(Material shown)
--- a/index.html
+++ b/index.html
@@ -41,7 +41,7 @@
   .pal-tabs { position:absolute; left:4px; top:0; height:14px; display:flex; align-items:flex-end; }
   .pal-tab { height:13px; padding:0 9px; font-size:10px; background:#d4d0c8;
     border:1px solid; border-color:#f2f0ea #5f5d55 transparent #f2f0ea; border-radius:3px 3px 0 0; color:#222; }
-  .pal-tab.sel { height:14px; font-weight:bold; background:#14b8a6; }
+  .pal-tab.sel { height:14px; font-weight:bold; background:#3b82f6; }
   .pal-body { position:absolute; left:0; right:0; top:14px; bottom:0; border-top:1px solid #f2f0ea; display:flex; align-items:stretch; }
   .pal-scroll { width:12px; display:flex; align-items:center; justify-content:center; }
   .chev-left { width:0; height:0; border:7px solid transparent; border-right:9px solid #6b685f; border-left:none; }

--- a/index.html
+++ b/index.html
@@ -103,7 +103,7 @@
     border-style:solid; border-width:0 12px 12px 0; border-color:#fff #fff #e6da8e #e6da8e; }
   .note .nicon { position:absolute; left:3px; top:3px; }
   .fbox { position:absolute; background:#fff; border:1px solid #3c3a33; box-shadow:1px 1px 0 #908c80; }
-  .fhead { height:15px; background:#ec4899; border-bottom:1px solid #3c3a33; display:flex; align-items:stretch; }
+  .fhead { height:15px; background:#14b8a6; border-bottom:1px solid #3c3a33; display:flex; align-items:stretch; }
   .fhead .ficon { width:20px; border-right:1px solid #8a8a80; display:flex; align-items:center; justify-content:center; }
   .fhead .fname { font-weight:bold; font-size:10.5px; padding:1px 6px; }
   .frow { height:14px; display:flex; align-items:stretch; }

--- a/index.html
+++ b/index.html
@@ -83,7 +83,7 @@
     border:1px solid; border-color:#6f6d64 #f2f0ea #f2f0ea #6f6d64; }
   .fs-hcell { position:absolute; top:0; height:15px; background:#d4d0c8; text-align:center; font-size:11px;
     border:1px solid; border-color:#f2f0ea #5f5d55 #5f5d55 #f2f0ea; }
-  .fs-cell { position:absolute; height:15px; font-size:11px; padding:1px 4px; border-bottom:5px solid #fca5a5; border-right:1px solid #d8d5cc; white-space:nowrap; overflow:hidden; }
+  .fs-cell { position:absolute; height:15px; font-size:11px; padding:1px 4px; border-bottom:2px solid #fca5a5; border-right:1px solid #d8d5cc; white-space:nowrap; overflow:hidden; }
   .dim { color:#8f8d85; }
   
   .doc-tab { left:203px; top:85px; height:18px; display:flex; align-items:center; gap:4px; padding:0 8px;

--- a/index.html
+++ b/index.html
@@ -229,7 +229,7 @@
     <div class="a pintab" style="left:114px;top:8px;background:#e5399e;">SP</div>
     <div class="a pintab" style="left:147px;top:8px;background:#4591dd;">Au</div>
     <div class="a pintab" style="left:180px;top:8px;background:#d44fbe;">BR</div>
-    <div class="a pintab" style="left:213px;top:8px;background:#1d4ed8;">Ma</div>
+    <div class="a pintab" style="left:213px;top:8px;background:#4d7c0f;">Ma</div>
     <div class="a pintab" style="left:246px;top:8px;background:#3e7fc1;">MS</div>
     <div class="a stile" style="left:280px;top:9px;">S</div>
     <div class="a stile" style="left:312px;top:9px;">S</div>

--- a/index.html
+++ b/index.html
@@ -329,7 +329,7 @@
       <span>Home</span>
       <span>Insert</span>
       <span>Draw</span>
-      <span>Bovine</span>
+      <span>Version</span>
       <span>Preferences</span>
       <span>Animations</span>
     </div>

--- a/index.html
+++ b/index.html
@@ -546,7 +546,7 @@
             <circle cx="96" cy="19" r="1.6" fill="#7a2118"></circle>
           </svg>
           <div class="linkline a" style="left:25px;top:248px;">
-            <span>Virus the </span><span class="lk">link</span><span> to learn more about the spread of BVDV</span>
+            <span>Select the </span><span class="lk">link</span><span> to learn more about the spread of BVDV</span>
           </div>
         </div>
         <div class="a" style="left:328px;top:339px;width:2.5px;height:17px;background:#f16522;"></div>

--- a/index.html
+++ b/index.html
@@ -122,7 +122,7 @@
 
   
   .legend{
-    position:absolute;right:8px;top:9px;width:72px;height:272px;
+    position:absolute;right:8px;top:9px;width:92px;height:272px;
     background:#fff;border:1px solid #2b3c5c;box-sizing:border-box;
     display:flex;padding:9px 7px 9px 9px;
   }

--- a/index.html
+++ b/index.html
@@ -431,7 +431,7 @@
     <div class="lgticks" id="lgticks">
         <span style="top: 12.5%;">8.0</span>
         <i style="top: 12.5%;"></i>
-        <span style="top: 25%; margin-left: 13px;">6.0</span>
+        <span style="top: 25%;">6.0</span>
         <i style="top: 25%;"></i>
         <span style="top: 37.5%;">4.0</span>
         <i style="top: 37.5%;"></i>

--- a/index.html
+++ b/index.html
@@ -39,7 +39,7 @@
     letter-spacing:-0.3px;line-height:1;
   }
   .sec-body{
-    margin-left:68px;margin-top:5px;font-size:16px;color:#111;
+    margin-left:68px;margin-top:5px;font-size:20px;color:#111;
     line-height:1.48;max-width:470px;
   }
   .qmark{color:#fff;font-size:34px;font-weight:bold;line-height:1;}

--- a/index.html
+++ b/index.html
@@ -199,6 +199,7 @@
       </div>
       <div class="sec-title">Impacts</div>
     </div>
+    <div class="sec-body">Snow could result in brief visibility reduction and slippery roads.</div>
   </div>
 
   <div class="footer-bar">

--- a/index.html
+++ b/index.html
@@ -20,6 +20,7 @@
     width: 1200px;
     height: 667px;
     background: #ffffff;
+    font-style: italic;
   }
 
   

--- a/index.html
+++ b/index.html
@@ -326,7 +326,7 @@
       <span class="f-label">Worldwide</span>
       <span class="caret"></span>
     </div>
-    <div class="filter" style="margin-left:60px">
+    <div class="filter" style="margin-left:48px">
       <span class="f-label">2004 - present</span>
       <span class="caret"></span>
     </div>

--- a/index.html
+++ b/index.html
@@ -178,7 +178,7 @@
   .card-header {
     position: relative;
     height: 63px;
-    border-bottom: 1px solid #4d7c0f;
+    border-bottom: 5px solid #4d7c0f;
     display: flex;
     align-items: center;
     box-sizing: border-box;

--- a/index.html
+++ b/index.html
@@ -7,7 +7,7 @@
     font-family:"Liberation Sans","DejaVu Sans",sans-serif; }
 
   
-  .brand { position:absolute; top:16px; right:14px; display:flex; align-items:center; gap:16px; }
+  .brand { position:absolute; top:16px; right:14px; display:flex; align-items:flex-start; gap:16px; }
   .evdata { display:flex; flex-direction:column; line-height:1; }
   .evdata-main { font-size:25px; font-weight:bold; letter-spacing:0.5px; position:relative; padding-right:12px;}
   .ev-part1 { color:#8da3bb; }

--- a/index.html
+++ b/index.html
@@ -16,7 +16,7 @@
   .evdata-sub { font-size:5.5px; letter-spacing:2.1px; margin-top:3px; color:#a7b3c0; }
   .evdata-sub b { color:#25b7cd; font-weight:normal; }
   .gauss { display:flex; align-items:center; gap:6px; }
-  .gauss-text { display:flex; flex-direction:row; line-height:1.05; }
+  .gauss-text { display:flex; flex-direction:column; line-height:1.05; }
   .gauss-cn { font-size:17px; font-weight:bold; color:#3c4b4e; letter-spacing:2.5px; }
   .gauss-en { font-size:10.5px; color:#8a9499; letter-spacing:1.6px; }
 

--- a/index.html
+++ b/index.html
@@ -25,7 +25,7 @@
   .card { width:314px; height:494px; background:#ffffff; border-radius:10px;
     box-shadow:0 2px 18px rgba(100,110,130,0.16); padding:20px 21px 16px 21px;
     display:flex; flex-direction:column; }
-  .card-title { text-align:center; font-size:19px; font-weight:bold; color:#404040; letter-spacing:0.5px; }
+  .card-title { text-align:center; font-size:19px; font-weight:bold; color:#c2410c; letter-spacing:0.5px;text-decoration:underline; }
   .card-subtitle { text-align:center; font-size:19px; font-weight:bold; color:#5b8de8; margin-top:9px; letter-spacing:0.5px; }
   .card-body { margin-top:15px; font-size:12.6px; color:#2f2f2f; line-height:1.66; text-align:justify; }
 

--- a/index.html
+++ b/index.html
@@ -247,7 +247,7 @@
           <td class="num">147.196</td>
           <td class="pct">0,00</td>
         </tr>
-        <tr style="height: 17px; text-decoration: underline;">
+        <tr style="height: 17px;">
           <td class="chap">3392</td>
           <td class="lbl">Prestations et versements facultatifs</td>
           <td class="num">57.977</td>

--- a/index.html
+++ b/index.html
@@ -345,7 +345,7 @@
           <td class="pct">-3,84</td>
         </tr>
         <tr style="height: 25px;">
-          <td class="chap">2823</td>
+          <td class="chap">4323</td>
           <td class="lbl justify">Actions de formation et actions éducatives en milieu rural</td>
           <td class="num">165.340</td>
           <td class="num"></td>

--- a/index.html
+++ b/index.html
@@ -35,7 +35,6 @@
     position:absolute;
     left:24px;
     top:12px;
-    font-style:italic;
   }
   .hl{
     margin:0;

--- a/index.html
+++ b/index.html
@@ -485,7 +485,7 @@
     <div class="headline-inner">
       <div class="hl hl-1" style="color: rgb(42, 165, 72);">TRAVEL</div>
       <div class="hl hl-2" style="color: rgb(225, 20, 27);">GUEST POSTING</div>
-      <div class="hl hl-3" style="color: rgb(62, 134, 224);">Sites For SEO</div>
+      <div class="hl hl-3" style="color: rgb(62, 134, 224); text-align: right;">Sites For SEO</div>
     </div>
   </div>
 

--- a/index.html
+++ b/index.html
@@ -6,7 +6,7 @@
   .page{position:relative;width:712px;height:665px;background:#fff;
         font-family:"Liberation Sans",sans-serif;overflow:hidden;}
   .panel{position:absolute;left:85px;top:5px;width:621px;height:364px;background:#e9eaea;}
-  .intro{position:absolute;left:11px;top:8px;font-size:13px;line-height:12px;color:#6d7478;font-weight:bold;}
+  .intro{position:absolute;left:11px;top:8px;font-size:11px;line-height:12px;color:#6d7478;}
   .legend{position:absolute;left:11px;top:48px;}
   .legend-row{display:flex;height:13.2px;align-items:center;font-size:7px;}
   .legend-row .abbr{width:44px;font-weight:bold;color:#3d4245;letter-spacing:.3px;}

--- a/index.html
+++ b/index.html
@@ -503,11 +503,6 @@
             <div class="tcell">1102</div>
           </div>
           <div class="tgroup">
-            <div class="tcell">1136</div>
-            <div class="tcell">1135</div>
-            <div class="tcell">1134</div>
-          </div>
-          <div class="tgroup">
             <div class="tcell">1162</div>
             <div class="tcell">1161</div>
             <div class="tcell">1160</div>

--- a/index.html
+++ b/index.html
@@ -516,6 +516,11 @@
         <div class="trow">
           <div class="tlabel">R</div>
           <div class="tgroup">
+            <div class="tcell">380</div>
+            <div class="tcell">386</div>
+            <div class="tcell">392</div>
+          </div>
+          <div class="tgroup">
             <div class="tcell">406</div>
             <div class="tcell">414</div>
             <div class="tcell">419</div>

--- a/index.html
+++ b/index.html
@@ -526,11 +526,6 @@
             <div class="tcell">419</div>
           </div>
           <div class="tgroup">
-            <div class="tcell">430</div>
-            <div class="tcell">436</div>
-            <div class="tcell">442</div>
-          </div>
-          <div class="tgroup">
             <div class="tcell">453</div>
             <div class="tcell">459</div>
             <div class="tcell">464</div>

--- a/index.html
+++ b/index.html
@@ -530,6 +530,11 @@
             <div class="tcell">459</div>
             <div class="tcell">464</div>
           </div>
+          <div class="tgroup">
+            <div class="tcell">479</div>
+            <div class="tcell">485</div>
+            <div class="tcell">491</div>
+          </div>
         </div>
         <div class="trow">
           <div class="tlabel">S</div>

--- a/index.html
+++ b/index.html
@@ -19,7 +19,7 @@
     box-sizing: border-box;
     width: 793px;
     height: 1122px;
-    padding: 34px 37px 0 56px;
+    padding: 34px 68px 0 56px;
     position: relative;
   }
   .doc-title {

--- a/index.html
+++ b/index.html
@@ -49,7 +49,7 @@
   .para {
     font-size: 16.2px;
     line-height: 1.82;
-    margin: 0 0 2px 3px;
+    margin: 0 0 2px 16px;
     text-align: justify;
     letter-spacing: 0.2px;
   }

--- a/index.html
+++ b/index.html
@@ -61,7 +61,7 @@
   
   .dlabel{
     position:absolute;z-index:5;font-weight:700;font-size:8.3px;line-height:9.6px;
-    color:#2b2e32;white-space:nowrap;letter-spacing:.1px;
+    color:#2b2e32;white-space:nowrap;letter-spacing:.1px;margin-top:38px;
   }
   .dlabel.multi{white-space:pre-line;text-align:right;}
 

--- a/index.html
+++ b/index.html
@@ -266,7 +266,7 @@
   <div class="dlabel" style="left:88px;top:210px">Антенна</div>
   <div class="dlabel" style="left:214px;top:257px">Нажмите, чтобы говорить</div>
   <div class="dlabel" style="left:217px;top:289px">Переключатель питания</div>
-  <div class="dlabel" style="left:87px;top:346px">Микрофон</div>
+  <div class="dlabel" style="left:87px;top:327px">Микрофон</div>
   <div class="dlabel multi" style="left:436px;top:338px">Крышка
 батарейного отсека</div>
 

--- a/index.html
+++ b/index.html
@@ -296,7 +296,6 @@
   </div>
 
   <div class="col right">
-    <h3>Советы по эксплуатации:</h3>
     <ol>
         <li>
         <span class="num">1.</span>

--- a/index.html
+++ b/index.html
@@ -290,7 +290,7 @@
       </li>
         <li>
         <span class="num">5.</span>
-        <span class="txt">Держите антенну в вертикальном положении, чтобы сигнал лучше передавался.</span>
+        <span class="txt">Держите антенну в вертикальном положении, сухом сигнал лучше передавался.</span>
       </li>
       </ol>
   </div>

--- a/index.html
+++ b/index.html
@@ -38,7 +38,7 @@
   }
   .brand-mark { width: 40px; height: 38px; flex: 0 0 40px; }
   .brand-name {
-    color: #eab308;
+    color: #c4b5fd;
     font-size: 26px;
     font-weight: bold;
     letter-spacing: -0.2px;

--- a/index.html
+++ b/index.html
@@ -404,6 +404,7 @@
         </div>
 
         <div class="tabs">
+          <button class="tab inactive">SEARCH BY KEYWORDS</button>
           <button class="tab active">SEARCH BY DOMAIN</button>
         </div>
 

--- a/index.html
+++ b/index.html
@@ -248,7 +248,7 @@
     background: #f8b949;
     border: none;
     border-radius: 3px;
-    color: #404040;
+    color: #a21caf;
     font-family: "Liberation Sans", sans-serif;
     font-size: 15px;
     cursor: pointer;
(End Material shown)
*Work task*
What the task asks for is a word-for-word repeat of the lines above, from the first through the one containing "9px; font-size:10px; background:#d4d0c8;".

*Task output*
--- a/index.html
+++ b/index.html
@@ -41,7 +41,7 @@
   .pal-tabs { position:absolute; left:4px; top:0; height:14px; display:flex; align-items:flex-end; }
   .pal-tab { height:13px; padding:0 9px; font-size:10px; background:#d4d0c8;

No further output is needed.